-- Entries supplied follows --
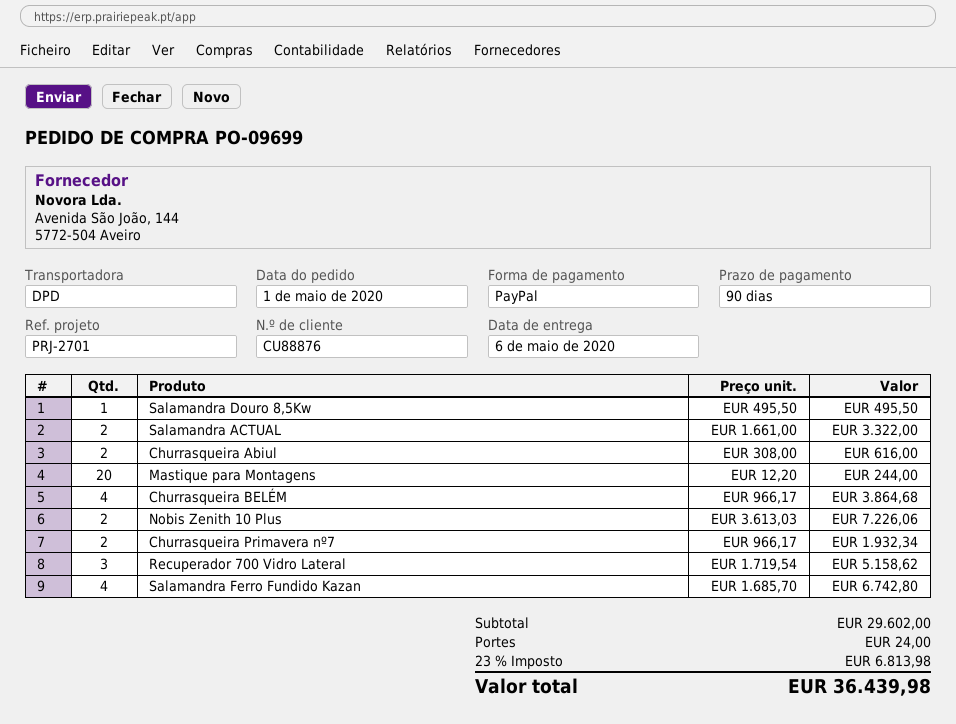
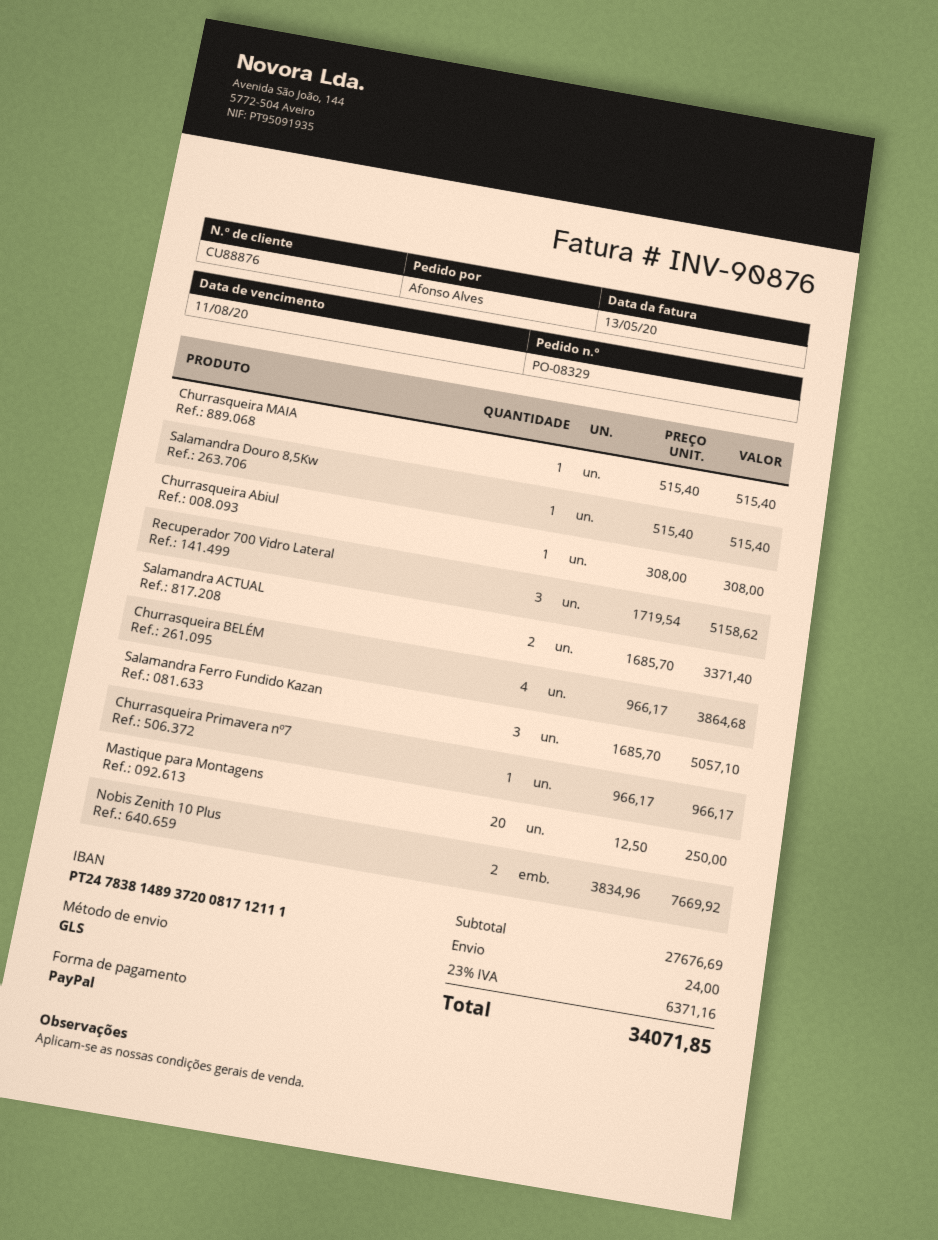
order number: PO-09699 -> PO-08329
shipping method: DPD -> GLS
Salamandra Douro 8,5Kw: 1 x 495.50 = 495.50 -> 1 x 515.40 = 515.40
Salamandra ACTUAL: 2 x 1661.00 = 3322.00 -> 2 x 1685.70 = 3371.40
Churrasqueira Abiul: 2 x 308.00 = 616.00 -> 1 x 308.00 = 308.00
Mastique para Montagens: 20 x 12.20 = 244.00 -> 20 x 12.50 = 250.00
Nobis Zenith 10 Plus: 2 x 3613.03 = 7226.06 -> 2 x 3834.96 = 7669.92
Churrasqueira Primavera nº7: 2 x 966.17 = 1932.34 -> 1 x 966.17 = 966.17
Salamandra Ferro Fundido Kazan: 4 x 1685.70 = 6742.80 -> 3 x 1685.70 = 5057.10
Churrasqueira MAIA: none -> 1 x 515.40 = 515.40
subtotal: 29602.00 -> 27676.69
tax: 23% = 6813.98 -> 23% = 6371.16
total: 36439.98 -> 34071.85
-- Entries supplied concluded --
» What the task asks
Retype the entries verbatim and drop the pictures.

» Reply to the task
order number: PO-09699 -> PO-08329
shipping method: DPD -> GLS
Salamandra Douro 8,5Kw: 1 x 495.50 = 495.50 -> 1 x 515.40 = 515.40
Salamandra ACTUAL: 2 x 1661.00 = 3322.00 -> 2 x 1685.70 = 3371.40
Churrasqueira Abiul: 2 x 308.00 = 616.00 -> 1 x 308.00 = 308.00
Mastique para Montagens: 20 x 12.20 = 244.00 -> 20 x 12.50 = 250.00
Nobis Zenith 10 Plus: 2 x 3613.03 = 7226.06 -> 2 x 3834.96 = 7669.92
Churrasqueira Primavera nº7: 2 x 966.17 = 1932.34 -> 1 x 966.17 = 966.17
Salamandra Ferro Fundido Kazan: 4 x 1685.70 = 6742.80 -> 3 x 1685.70 = 5057.10
Churrasqueira MAIA: none -> 1 x 515.40 = 515.40
subtotal: 29602.00 -> 27676.69
tax: 23% = 6813.98 -> 23% = 6371.16
total: 36439.98 -> 34071.85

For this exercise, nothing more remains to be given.